Hacker News new | ask | show | jobs
by hailwren 1589 days ago
This article is almost criminally flawed. The author makes some horrible assumptions and presents shoddy data. Even if we assume that the latent space model is "correct" (we shouldn't), they don't present anything like variance or number of samples in a year. Then they sort of arbitrarily fit a line to data which pretty clearly looks non-linear.

Suppose, for example, that The Crimson (not Harvard btw, it's a student newspaper) runs 10x as many articles this year as last. It's possible you're going to get a huge reduction in cosine distance just by virtue of a few authors producing a lot more content.

At a minimum, we need mean, variance, and number of samples. This doesn't tell you anything about "Harvard", it just tells you about the students who the Crimson choose to publish. There are lots of structural reasons within Harvard that the Crimson has probably stopped being a unified voice of the student body -- but again, that's not what the article purports to show.

1 comments

For the title, I did say "At Harvard" and not "In Harvard" or "By Harvard". I think the student newspaper is indeed at Harvard. I'm also pretty clear about what text I'm looking at in the article. In the title I used "Harvard" over "The Crimson" because I figured fewer people would know "The Crimson" compared to "Harvard".

Regarding the flaws in the article (phew, I'm glad I didn't quite reach criminal level) - I'm curious which assumptions you think are horrible or what data shoddy. I don't think, for example, that I'm assuming the latent space model is "correct" as you say. I don't think I really have any significant assumptions about the technique or the meaning behind it. I read about the technique in the linked paper and reproduced it in my blog with a different dataset and found a similar result. It's strange to me that the signal produced by this technique is as consistent as it is across the 120 years of data. Beyond that, I'm pretty explicit that I don't know what it means or why it happens.

Regarding the "arbitrarily fit" line - as I say explicitly in the post, that's a regression plot to illustrate the trend.

Regarding the possibilities that The Crimson has more articles per year - it's true that's possible. It's not reality, they run about (for a generous definition of "about") the same number of articles every year. The articles do get longer over time. Either way, it's not clear to me what impact this should have on average cosine distance.

There are a lot of things that I looked at that didn't make it into the blog post. Without including them, then perhaps it looks like I'm cutting corners. If I did include them then I think the blog post would be shooting off in many directions. For example, I considered that political violence might be related - like maybe, in times where there's lots of political violence elite institutions come together and their language becomes more similar. That didn't really pan out though. I graphed a bunch of things that ultimately I decided didn't contribute very much and did not include.

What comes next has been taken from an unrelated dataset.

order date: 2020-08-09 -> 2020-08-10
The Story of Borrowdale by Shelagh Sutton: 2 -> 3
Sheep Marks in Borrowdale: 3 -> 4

Another way of thinking about it is in the original article Rasmussen (the original author) says "Look at this elite writing in NSF grants. The cosine distance is decreasing over time." I then say "Here is some elite writing - student newspaper at an elite school. Is the cosine distance decreasing there over time too?" And, it is. That's what the blog post is trying to say.

Now, maybe the latent space is "incorrect" - although Rasmussen and I use different embeddings that find a similar trend. Maybe it's not meaningful to use cosine distance in this context. But, it does seem like something has to cause it. Whatever it is and whatever it means, it doesn't look like the kind of thing that happens entirely by chance because it is consistent in different datasets and over many years.

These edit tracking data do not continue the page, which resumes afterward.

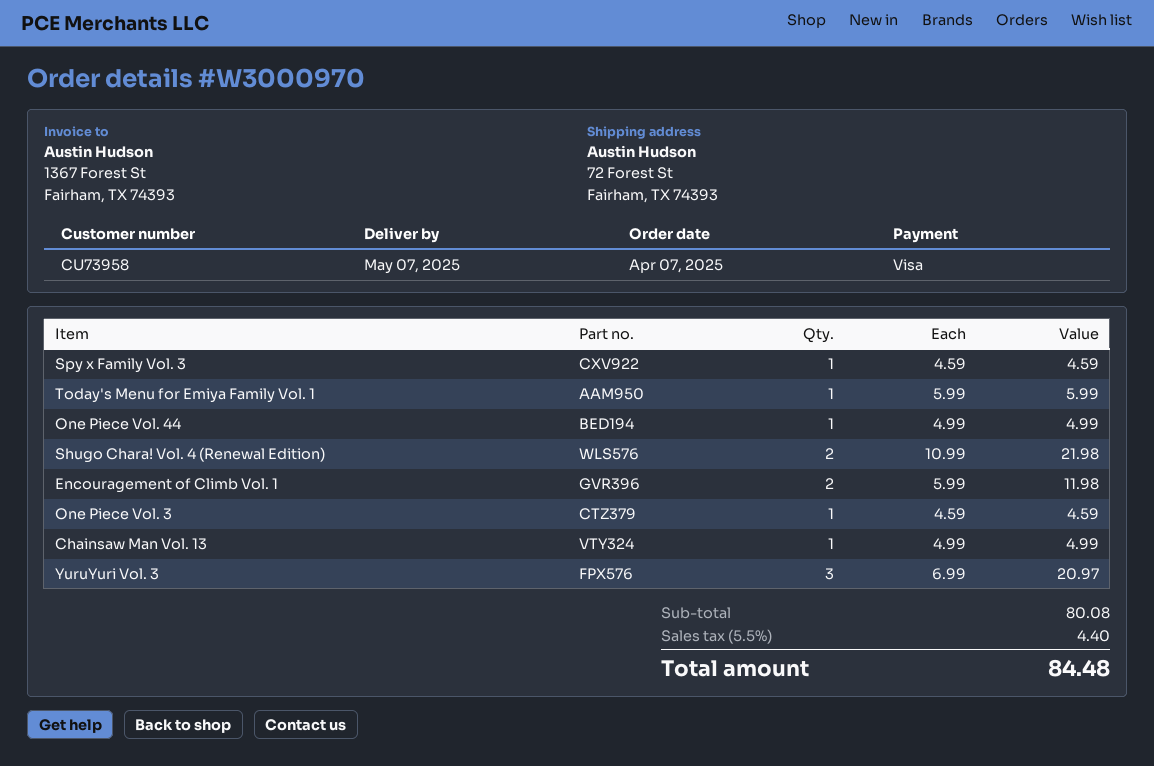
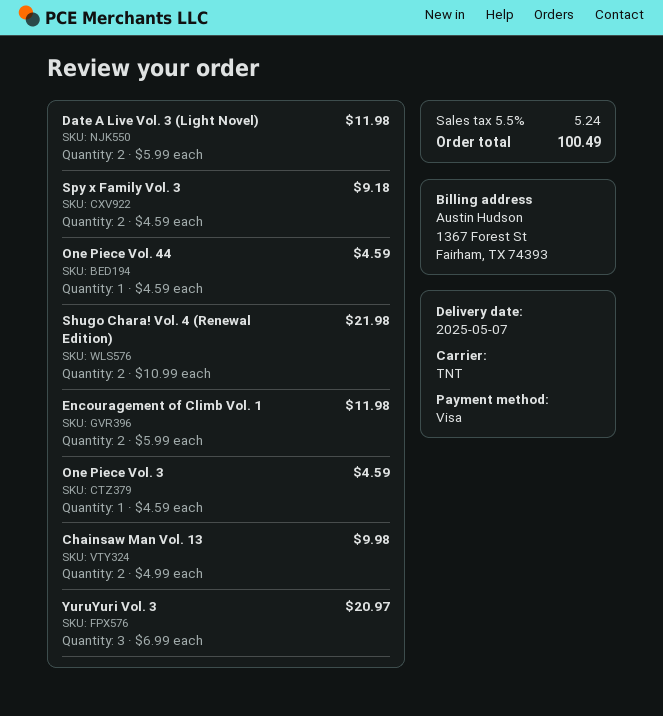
Spy x Family Vol. 3: 1 x 4.59 = 4.59 -> 2 x 4.59 = 9.18
Today's Menu for Emiya Family Vol. 1: 1 x 5.99 = 5.99 -> none
One Piece Vol. 44: 1 x 4.99 = 4.99 -> 1 x 4.59 = 4.59
Chainsaw Man Vol. 13: 1 x 4.99 = 4.99 -> 2 x 4.99 = 9.98
Date A Live Vol. 3 (Light Novel): none -> 2 x 5.99 = 11.98
tax: 5.5% = 4.40 -> 5.5% = 5.24
total: 84.48 -> 100.49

Thank you for your article! Anecdotally, this is a phenomenon I see in high pressure service companies, like McKinsey’s of this world: there’s a very restricted, idiosyncratic vocabulary used by people working there driven by the idea that it will promote sales.
Isn't the pre-made model you're using trained almost entirely on recent (last decade or so) text? I didn't dig too far into it but it looks like news, web crawls, twitter, wikipedia, etc.
Without commenting on the overall trend's cause, your diversity hypothesis is bunk and suggests you are looking to making things fit a diversity-related narrative:

- there's (unsurprisingly) no significant diversity-word change from 1900 to 1940 but a very significant distance drop

- there's a big diversity-word change around ~1990 with no concomitant distance change

Your comment is a bit ironic in the sense that I can tell you didn't read the article because you reproduce conclusions from the article. That's okay! Obviously you didn't need to read it to know what I would have said. :)

Let me quote from the end:

"Another argument against connecting distance and diversity is that distance is on a long running decline from 1900 even for the first four decades while diversity words were basically flat. When diversity words pop in the 90's there isn't an immediate reaction in cosine distance, it's only about a decade later, in 2000, that cosine distance takes a steep drop."

That seems awfully similar to the two points you've raised here.

What I do find a bit distasteful is that you jump in with "your diversity hypothesis is bunk" and accuse me of trying to fit a narrative - without even reading what you're commenting on.

Hey, I thought your article was nice. First it had an easy intro to word embeddings and cosine similarity. And second, you followed the investigation and even came up with the idea "against connecting distance and diversity", so it didn't seem you had the conclusion before you started the work.

If someone complains about not mentioning variance - it's still implicitly visible by the cloud of dots representing each year around the regression line.